Extracted data entries:

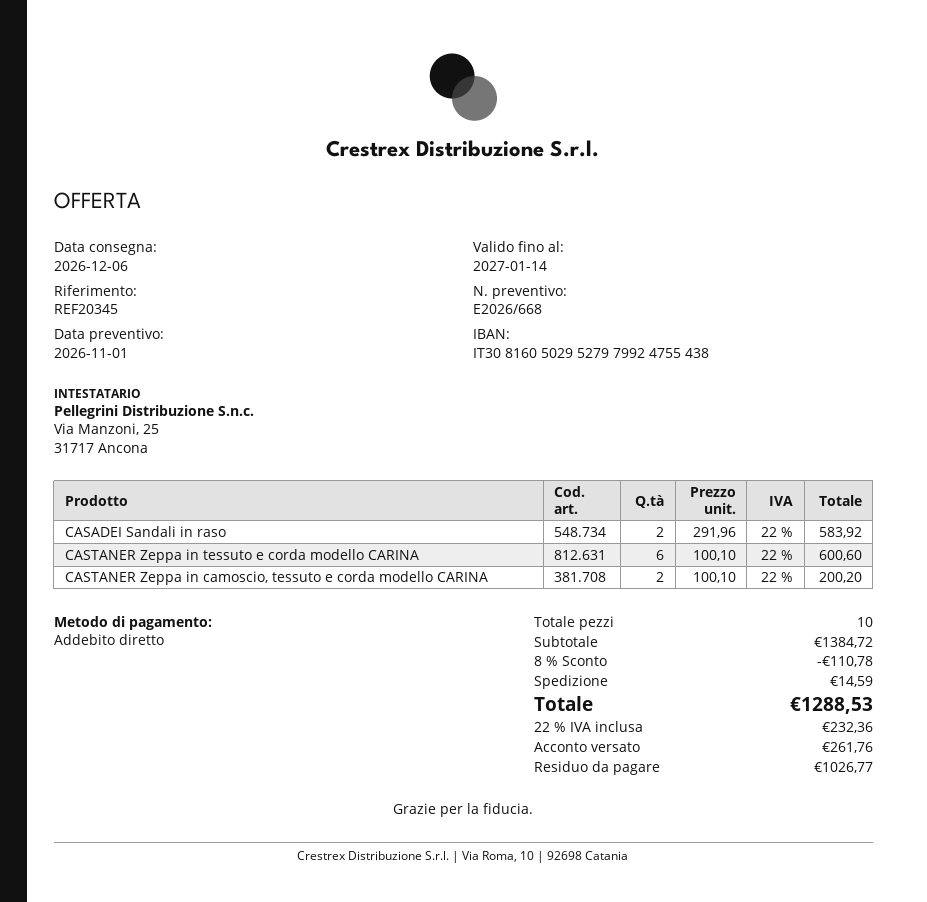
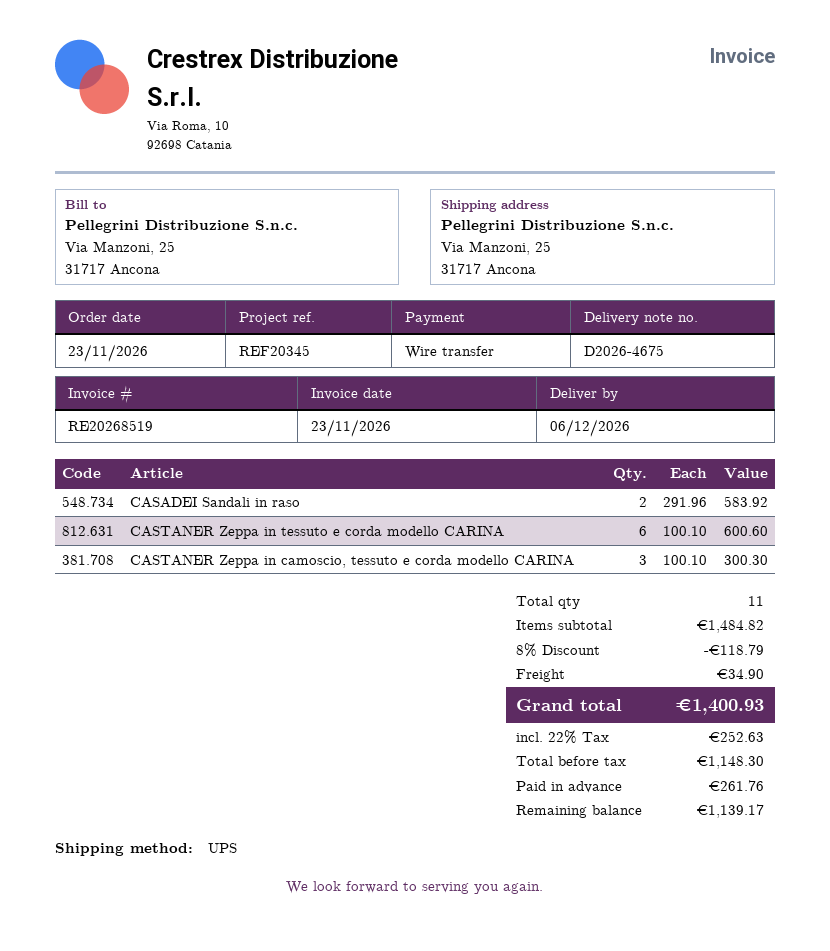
payment method: direct debit -> bank transfer
CASTANER Zeppa in camoscio, tessuto e corda modello CARINA: 2 x 100.10 = 200.20 -> 3 x 100.10 = 300.30
total quantity: 10 -> 11
subtotal: 1384.72 -> 1484.82
discount: 8% = 110.78 -> 8% = 118.79
shipping: 14.59 -> 34.90
tax: 22% = 232.36 -> 22% = 252.63
total: 1288.53 -> 1400.93
balance: 1026.77 -> 1139.17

● Exercise description
Print every line from the one that contains "CASTANER Zeppa in" to the end of the records, exactly as written, and nothing more.

● Solution to the problem
CASTANER Zeppa in camoscio, tessuto e corda modello CARINA: 2 x 100.10 = 200.20 -> 3 x 100.10 = 300.30
total quantity: 10 -> 11
subtotal: 1384.72 -> 1484.82
discount: 8% = 110.78 -> 8% = 118.79
shipping: 14.59 -> 34.90
tax: 22% = 232.36 -> 22% = 252.63
total: 1288.53 -> 1400.93
balance: 1026.77 -> 1139.17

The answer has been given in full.